EXERCISE DESCRIPTION: Among the entries below, count the lines that contain the word "bold". Write down only the total.

GIVEN DATA:
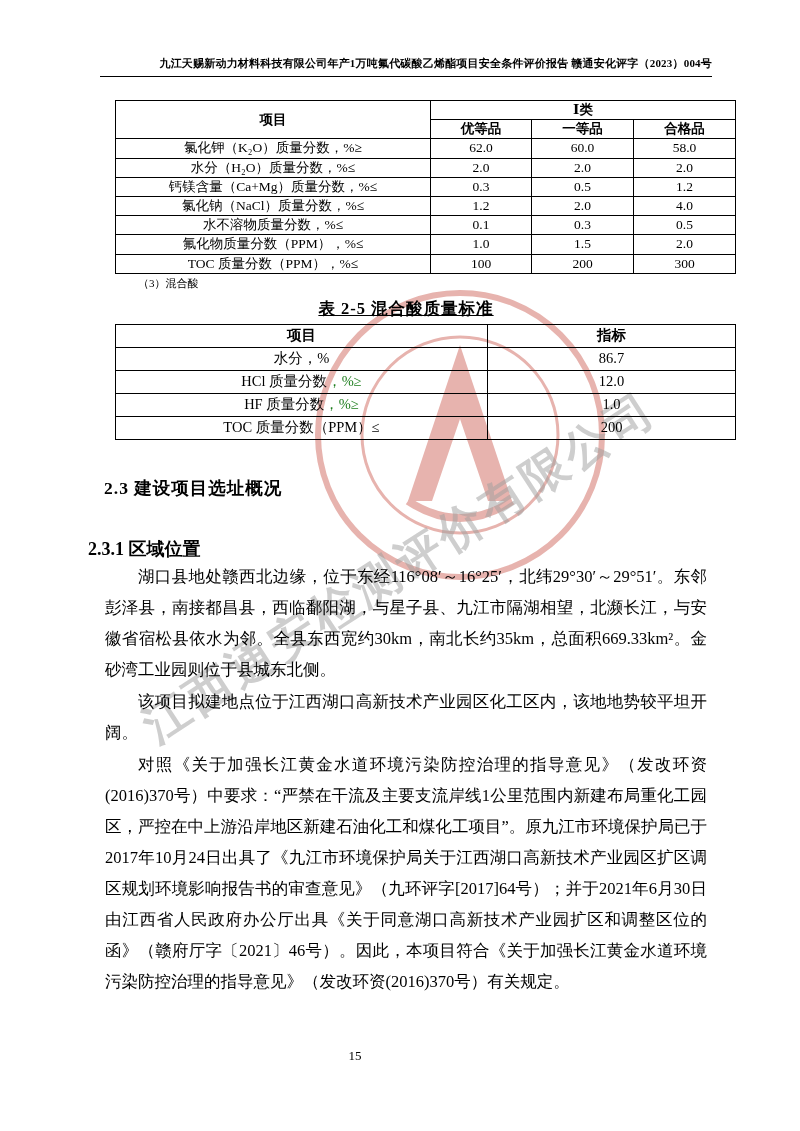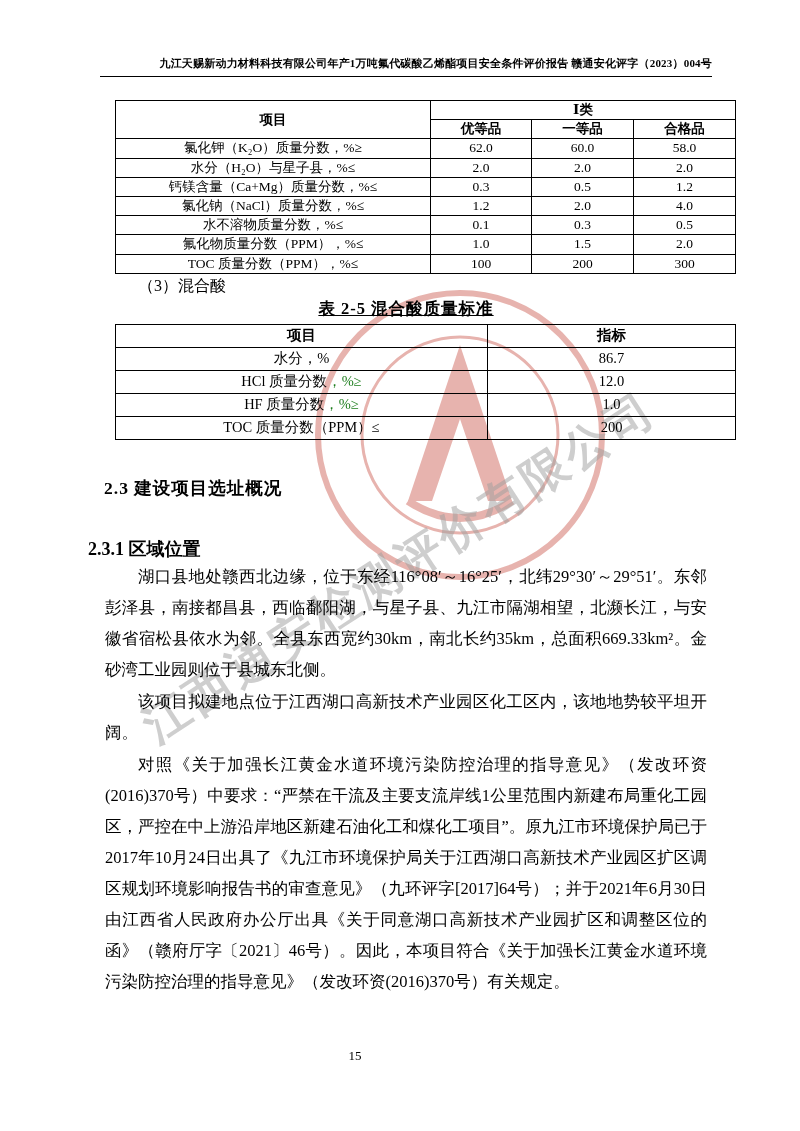--- a/index.html
+++ b/index.html
@@ -84,7 +84,7 @@
         <td>58.0</td>
       </tr>
       <tr>
-        <td>水分（H₂O）与星子县，%≤</td>
+        <td>水分（H₂O）质量分数，%≤</td>
         <td>2.0</td>
         <td>2.0</td>
         <td>2.0</td>

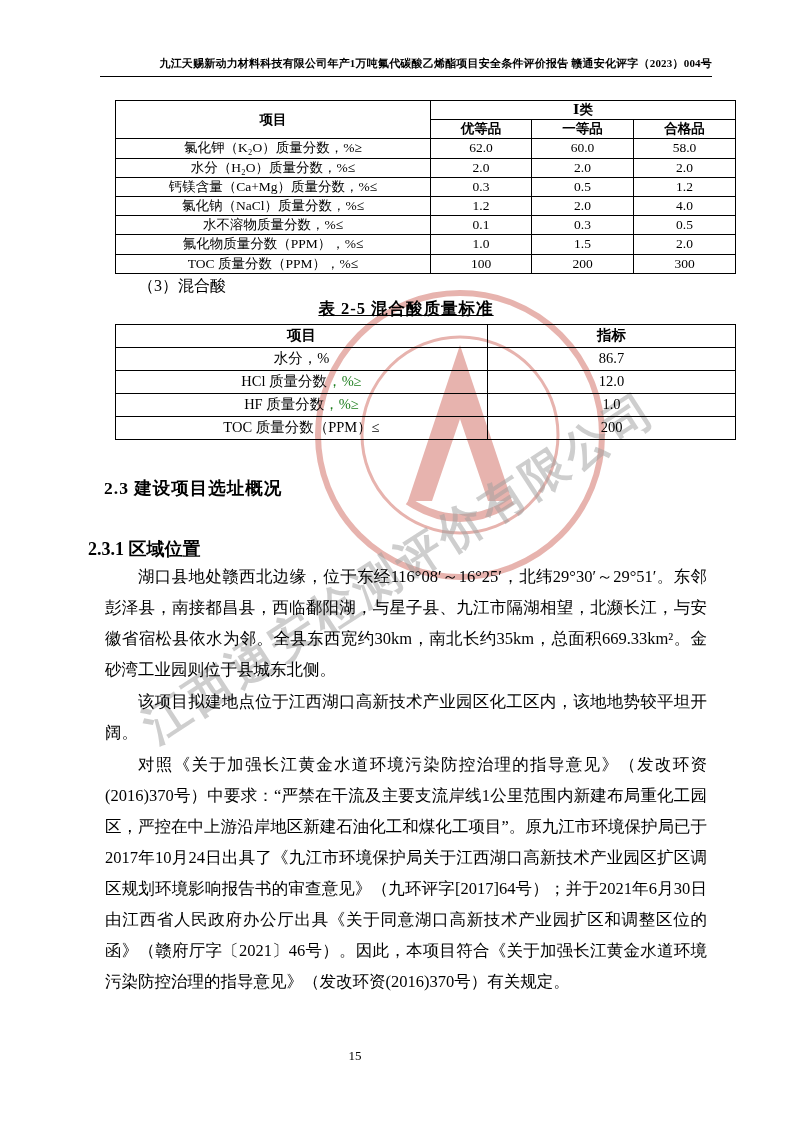--- a/index.html
+++ b/index.html
@@ -21,7 +21,7 @@
   .t1 thead th{font-weight:bold;height:13px;}
   .t1 tbody td{font-weight:normal;}
 
-  .para-label{position:absolute;left:138px;top:276px;font-size:16px;}
+  .para-label{position:absolute;left:138px;top:276px;font-size:11px;}
   .t2-caption{position:absolute;left:100px;top:298px;width:612px;text-align:center;font-weight:bold;font-size:16.5px;letter-spacing:1px;text-decoration:underline;}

ANSWER TO THIS TASK: 2